(Version comparison data)
- - - -

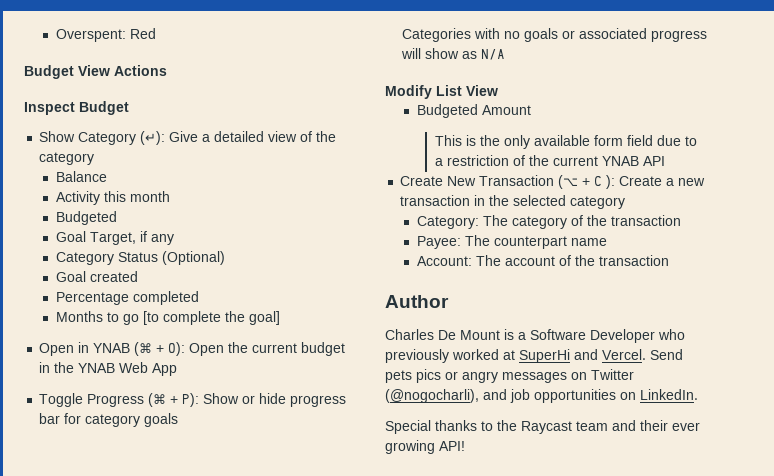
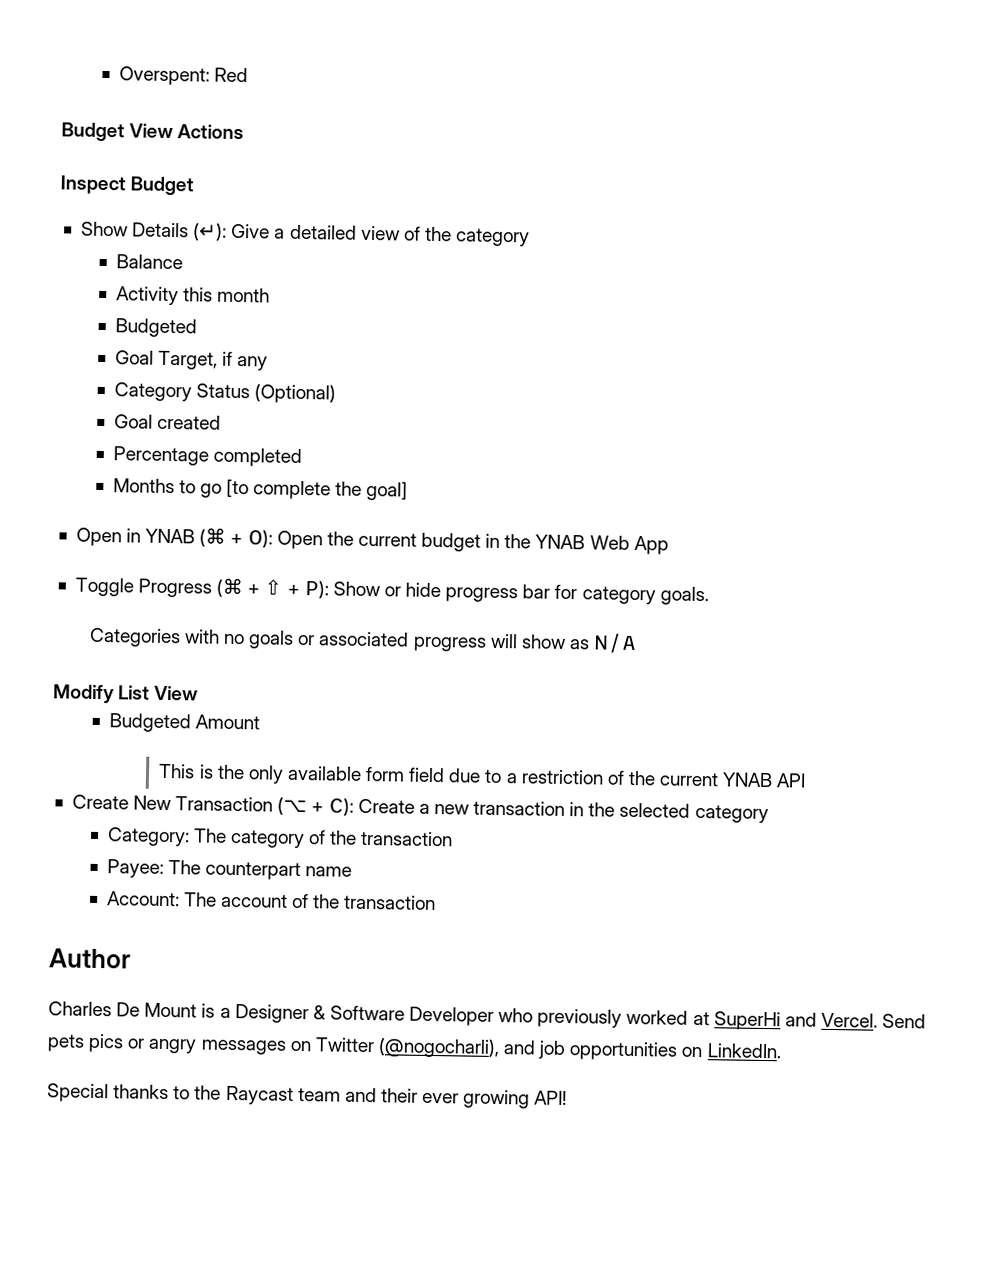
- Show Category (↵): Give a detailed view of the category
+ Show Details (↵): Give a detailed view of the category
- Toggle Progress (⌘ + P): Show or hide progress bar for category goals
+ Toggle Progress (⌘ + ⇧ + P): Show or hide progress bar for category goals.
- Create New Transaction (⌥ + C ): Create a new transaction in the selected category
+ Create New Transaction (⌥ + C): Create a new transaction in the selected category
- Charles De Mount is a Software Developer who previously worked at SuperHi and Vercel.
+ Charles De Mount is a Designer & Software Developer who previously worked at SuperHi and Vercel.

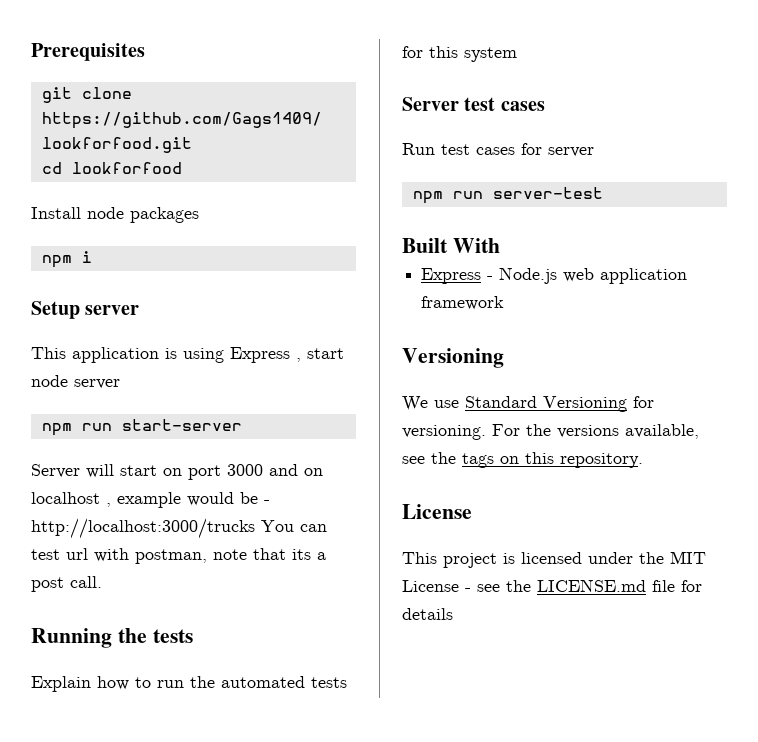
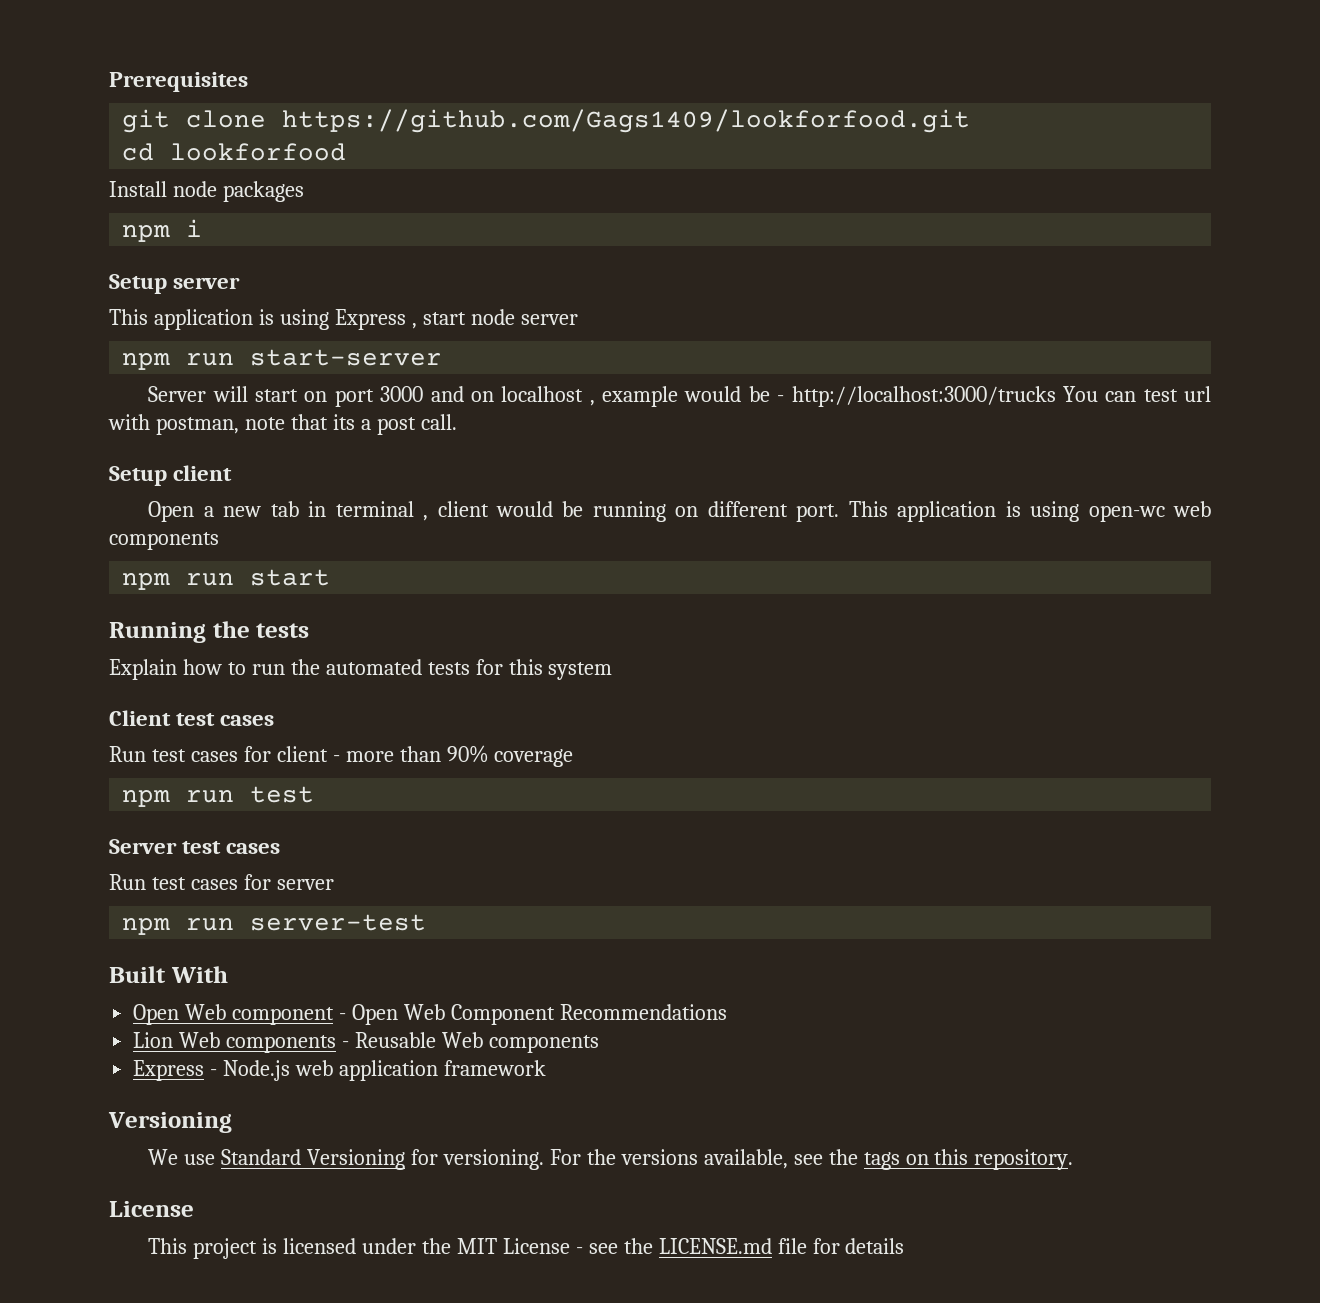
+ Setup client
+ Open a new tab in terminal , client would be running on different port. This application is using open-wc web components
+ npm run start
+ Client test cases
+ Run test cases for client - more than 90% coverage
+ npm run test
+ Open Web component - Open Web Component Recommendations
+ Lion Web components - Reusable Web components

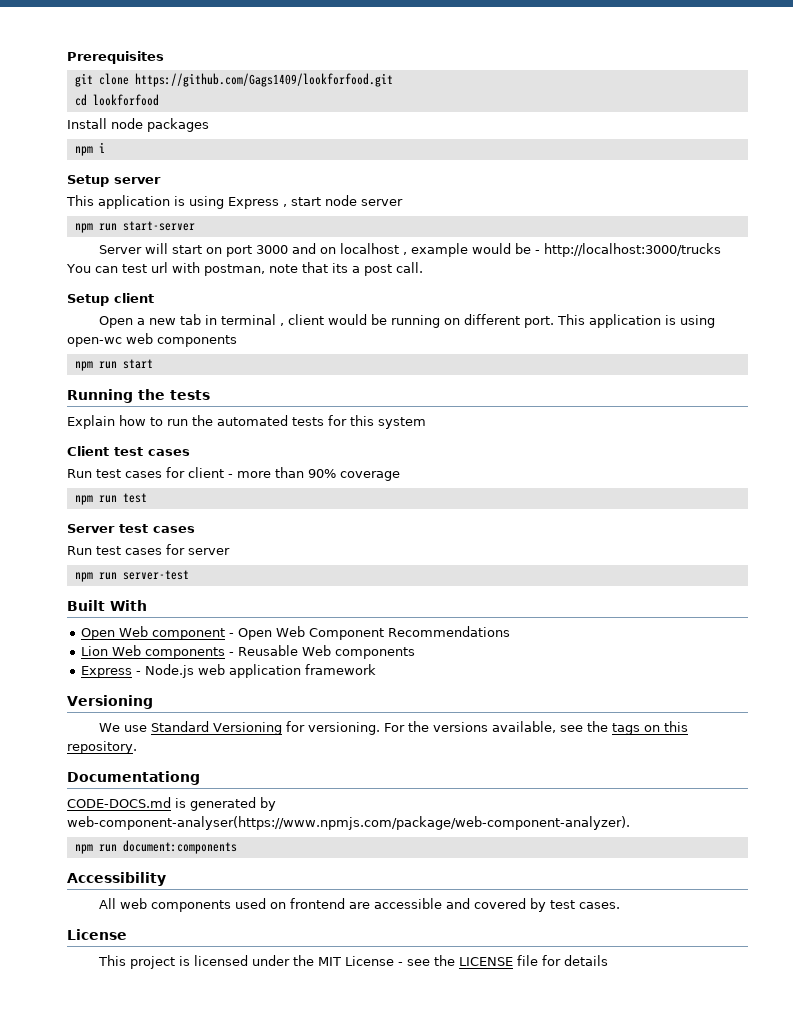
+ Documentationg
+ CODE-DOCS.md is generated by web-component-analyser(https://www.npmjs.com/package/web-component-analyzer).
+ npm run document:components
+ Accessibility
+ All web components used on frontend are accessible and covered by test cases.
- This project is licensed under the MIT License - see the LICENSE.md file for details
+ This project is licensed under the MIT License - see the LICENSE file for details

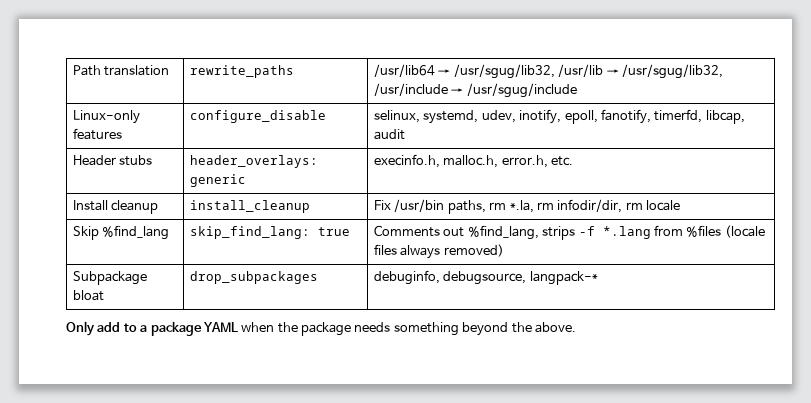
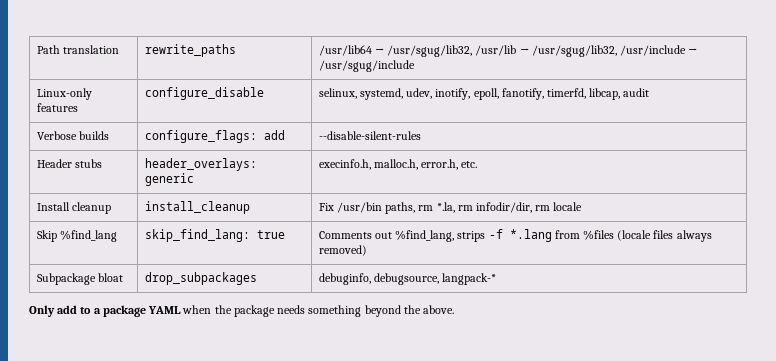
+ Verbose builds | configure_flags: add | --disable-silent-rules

- - - -

Return each line above where the word "This" shows up.

## RESPONSE AREA
+ Open a new tab in terminal , client would be running on different port. This application is using open-wc web components
- This project is licensed under the MIT License - see the LICENSE.md file for details
+ This project is licensed under the MIT License - see the LICENSE file for details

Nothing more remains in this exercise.